Un banal contentieux juridique peut accoucher de grandes décisions. C’est ce qui vient de se produire à Luxembourg. Dans un arrêt, publié le 10 octobre, la cour de justice de l’Union européenne (CJUE) fait progresser l’application du principe de précaution.

Tout débute en Finlande. En 2015, les autorités autorisent deux chasseurs à abattre 7 loups en Savonie du nord, dérogeant ainsi au droit de la chasse finlandais. Les pouvoirs publics justifient leur décision «au titre de la prévention de dommages». Refrain connu.

Sans attendre, Tapiola, association locale de défense de l’environnement, attaque ces deux décisions devant le tribunal administratif de Finlande orientale qui la déboute. La Cour administrative suprême casse la décision de première instance et examine les recours introduits par l'ONG.

Espèce menacée

La juridiction administrative souligne que le loup est une espèce gravement menacée en Finlande. Dans la mesure où les dérogations accordées au titre de la «gestion de la population» le sont pour une zone déterminée, les magistrats s’interrogent sur la question de savoir si l’état de conservation d’une espèce doit être apprécié, aux fins d’accorder une telle dérogation au titre de l’article 16 de la directive Habitats, au regard de cette zone ou de l’ensemble du territoire de l’État membre.

Demande d’éclaircissements

Autre interrogation: dans quelle mesure de telles dérogations peuvent être justifiées par la réduction du braconnage et quelle est l’influence, à cet égard, du fait qu’elles s’inscrivent dans le cadre d’un plan de gestion national et d’une réglementation nationale fixant un nombre maximal de spécimens susceptibles d’être pris chaque année sur le territoire national.

Les juges finlandais sollicitent aussi des éclaircissements quant à l’incidence des difficultés relatives au contrôle du braconnage, dans le cadre de l’analyse de l’existence d’une solution alternative satisfaisante à la mise à mort des loups. Ils cherchent enfin à savoir si la volonté d’éviter des dommages aux chiens et d’améliorer le sentiment général de sécurité des populations habitant sur le territoire en cause entre dans les motifs susceptibles de justifier l’application de ladite dérogation. Autant de questions finalement posées à la cour européenne de justice.

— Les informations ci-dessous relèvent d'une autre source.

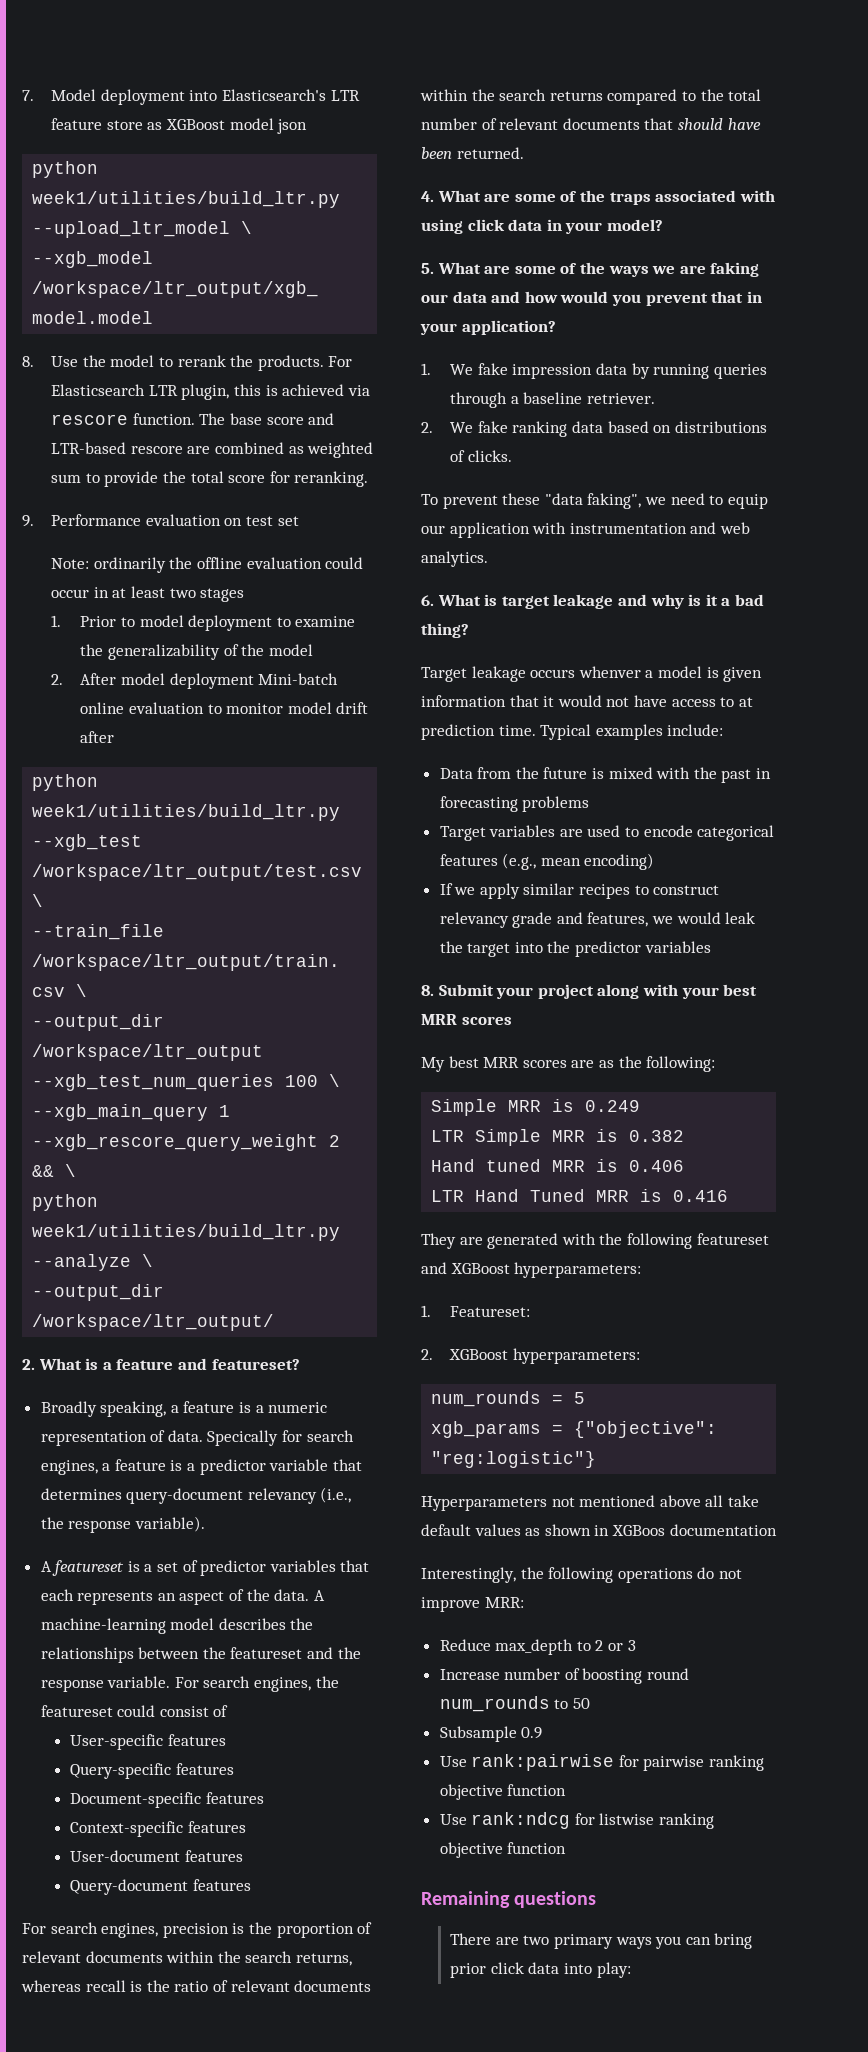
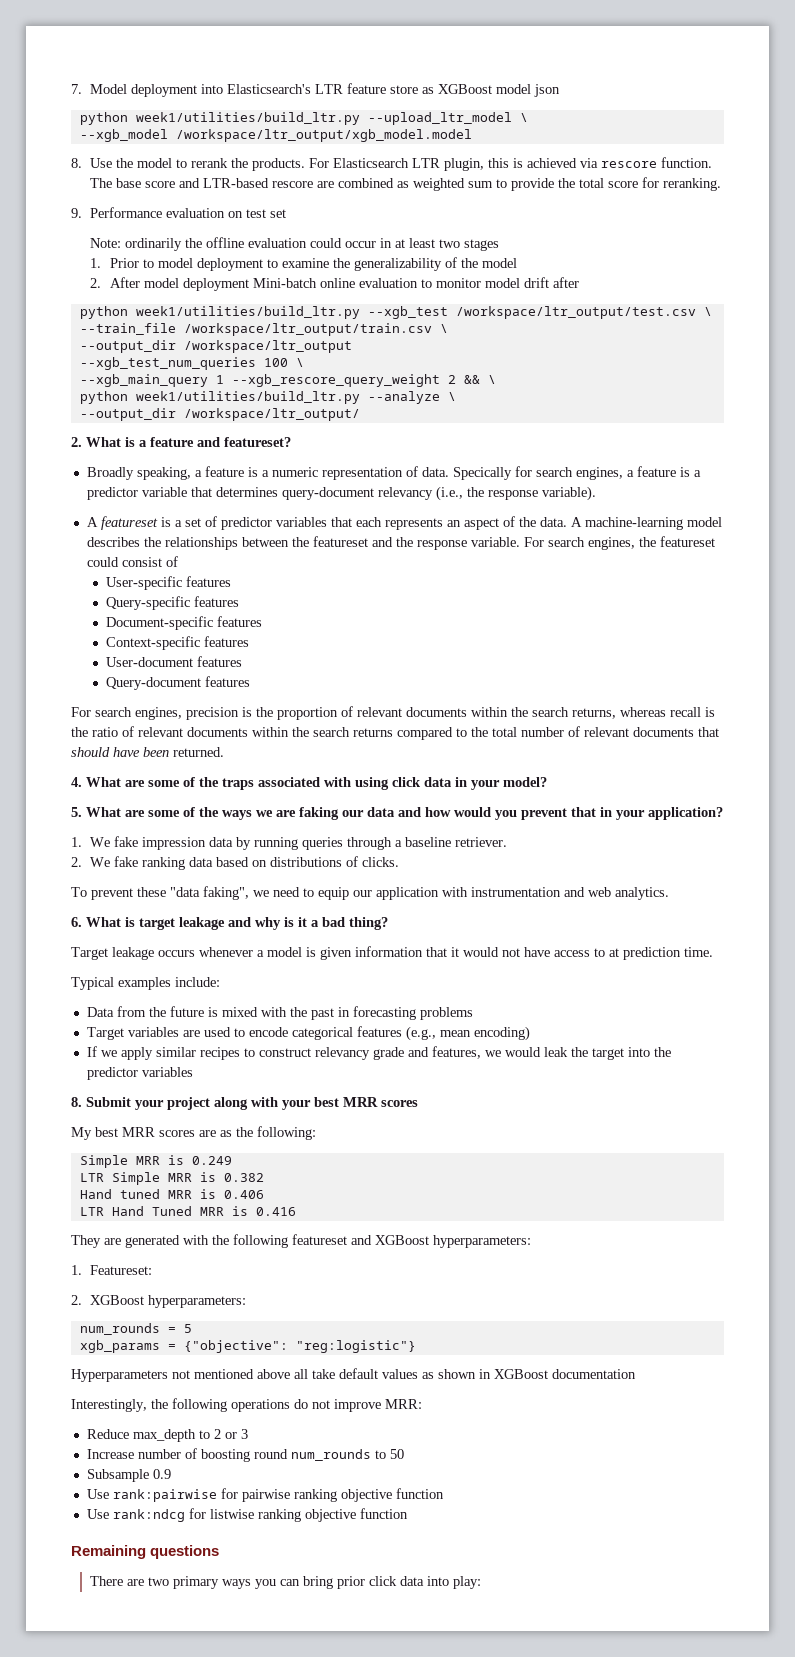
[578,666,641,678] whenver -> [199,947,253,957] whenever
(536, 730) none -> (713, 952) //
[611,1525,665,1536] XGBoos -> [494,1369,548,1379] XGBoost

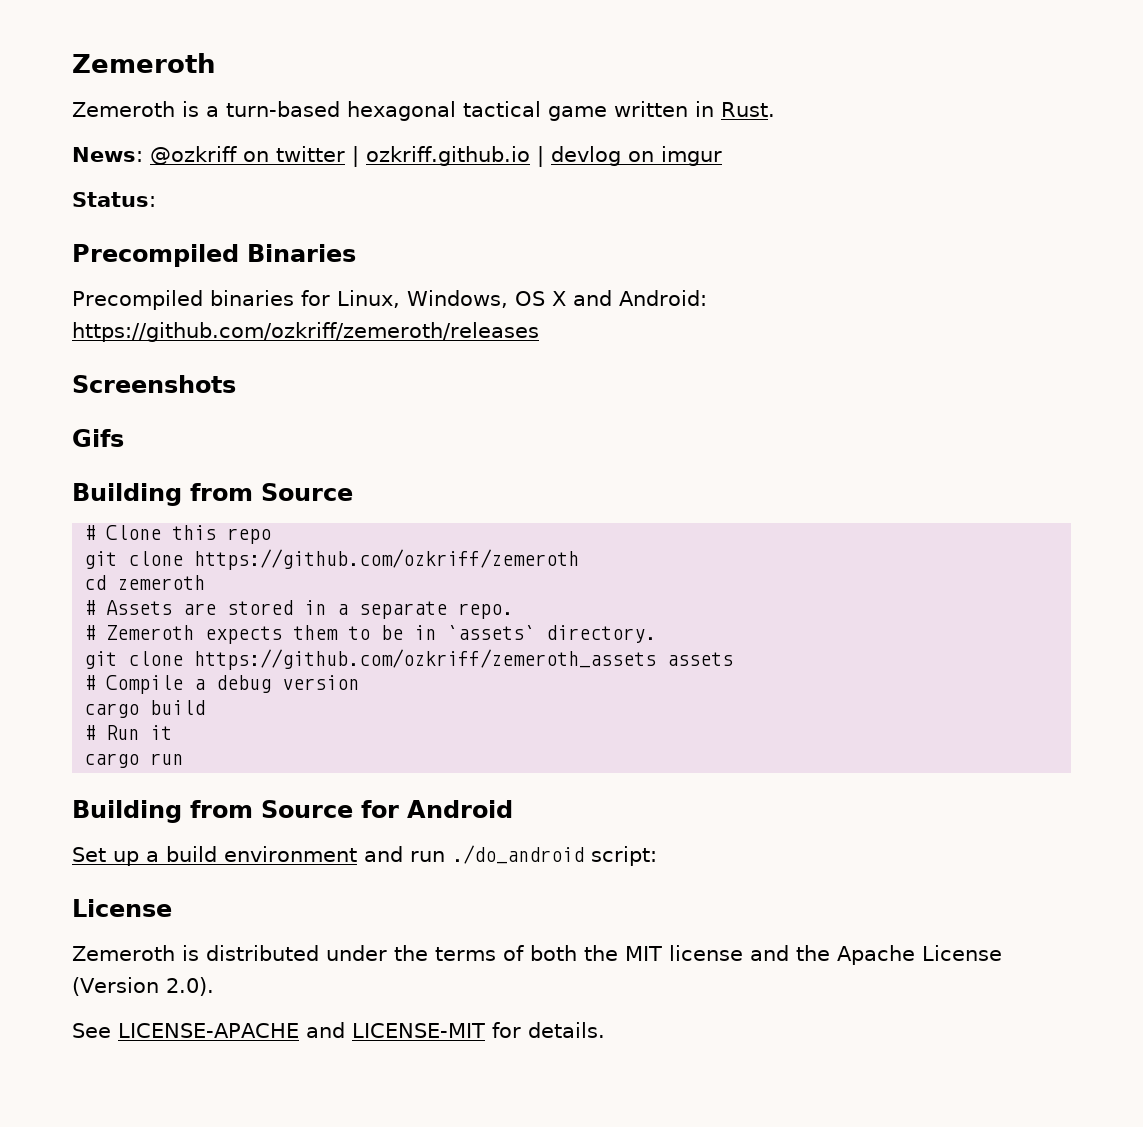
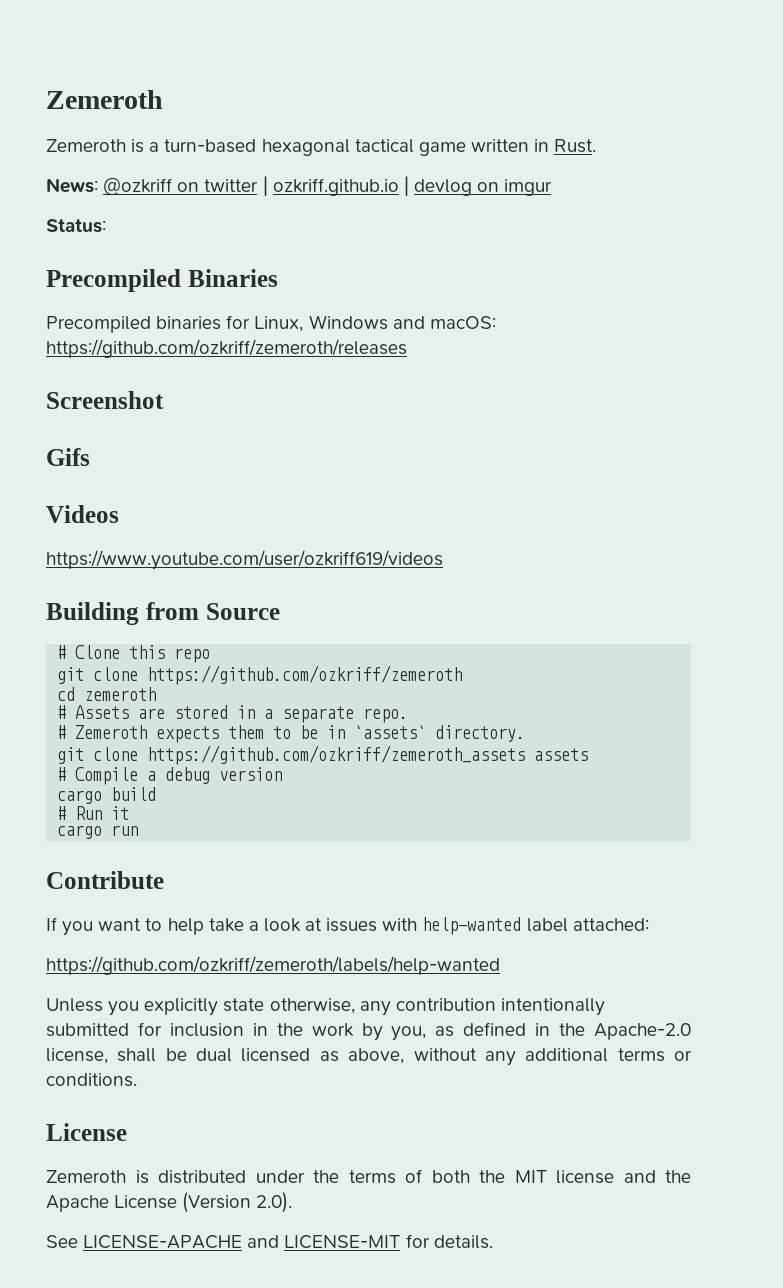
[407,290,707,308] Windows, OS X and Android: -> [308,315,496,330] Windows and macOS:
[72,375,236,393] Screenshots -> [46,391,164,409] Screenshot
(124, 438) none -> [46,505,119,523] [46,550,443,570] // Videos // https://www.youtube.com/user/ozkriff619/videos
[72,800,513,823] [72,845,657,866] Building from Source for Android // Set up a build environment and run ./do_android script: -> [46,871,164,889] [46,917,649,936] [46,956,500,975] [46,998,605,1016] [46,1022,691,1041] [46,1048,692,1066] [46,1073,137,1087] Contribute // If you want to help take a look at issues with help-wanted label attached: // https://github.com/ozkriff/zemeroth/labels/help-wanted // Unless you explicitly state otherwise, any contribution intentionally submitted for inclusion in the work by you, as defined in the Apache-2.0 license, shall be dual licensed as above, without any additional terms or conditions.

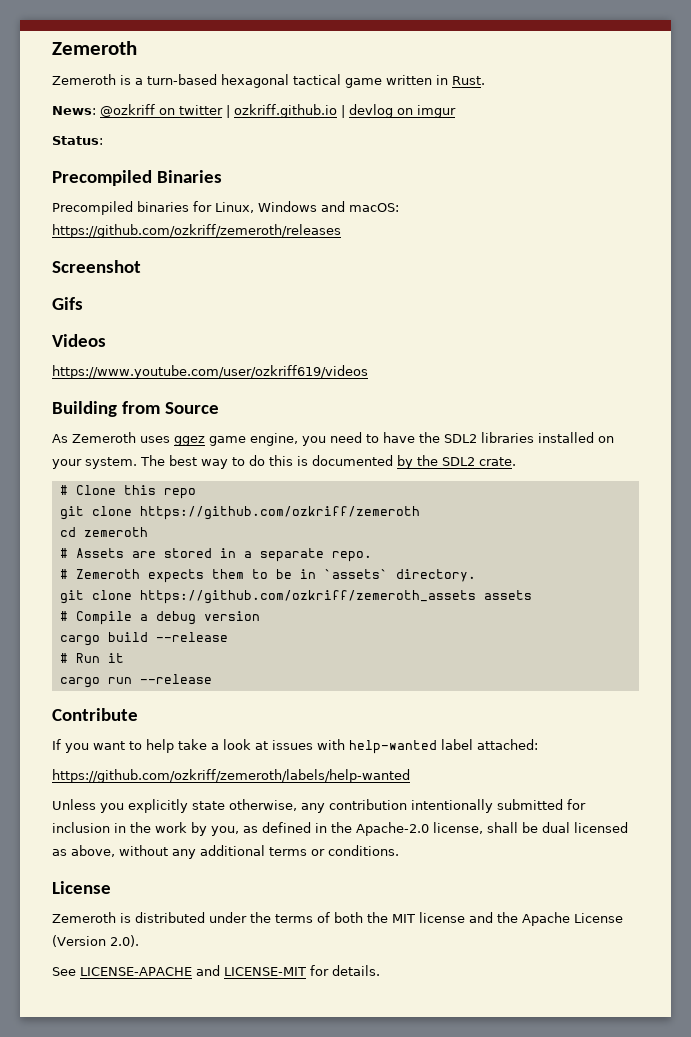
(280, 611) none -> [52,432,614,446] [52,455,516,469] // As Zemeroth uses ggez game engine, you need to have the SDL2 libraries installed on your system. The best way to do this is documented by the SDL2 crate.
(157, 794) none -> [155,632,228,642] --release
(139, 830) none -> [139,674,212,684] --release

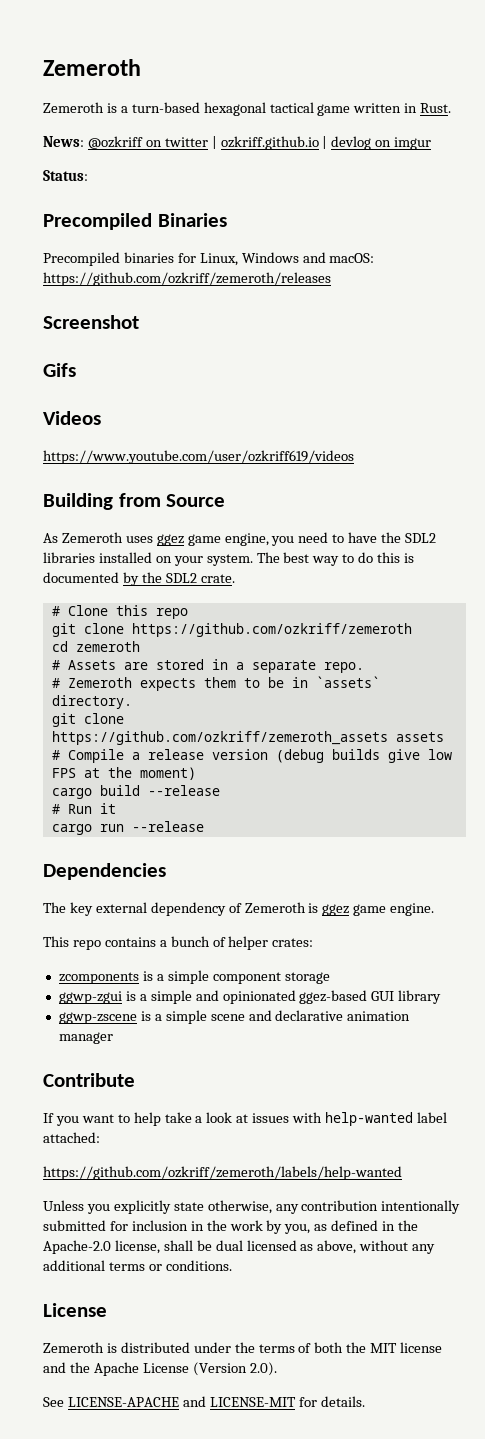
[155,611,196,625] debug -> [147,749,204,760] release
(260, 616) none -> [275,749,452,763] [51,767,196,780] (debug builds give low FPS at the moment)
(212, 679) none -> [43,863,166,880] [43,902,435,916] [43,936,314,950] [58,970,330,984] [58,990,442,1004] [58,1010,411,1024] [58,1032,113,1044] // Dependencies // The key external dependency of Zemeroth is ggez game engine. // This repo contains a bunch of helper crates: // zcomponents is a simple component storage // ggwp-zgui is a simple and opinionated ggez-based GUI library // ggwp-zscene is a simple scene and declarative animation manager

Le principe de la directive Habitas

Dans sa décision, la Cour de Luxembourg estime que la directive Habitats s’oppose, d’une manière générale, «à l’adoption de décisions accordant des dérogations à l’interdiction de mise à mort intentionnelle du loup

Notamment, si l’objet des dérogations «n’est pas étayé de façon claire et précise», si les objectifs poursuivis peuvent être atteints autrement que par l’abattage des animaux, s’il n’est pas établi que «les dérogations ne nuiront pas au maintien, dans un état de conservation favorable, des populations de l’espèce concernée dans leur aire de répartition naturelle».

Pour le juriste Julien Bétaille, cette décision implique «qu’un Etat-membre ne peut déroger à la protection stricte des espèces que s’il est en mesure de démontrer avec certitude que la dérogation ne portera pas atteinte à l’état de conservation de espèces.»

Une disposition qui pourrait avoir «d’importantes conséquences si elle est suivie par le juge national, notamment en matière de chasse à la glu ou encore en ce qui concerne les mesures d’effarouchement de l’ours», souligne le professeur de droit public à l’Université Toulouse 1 Capitole.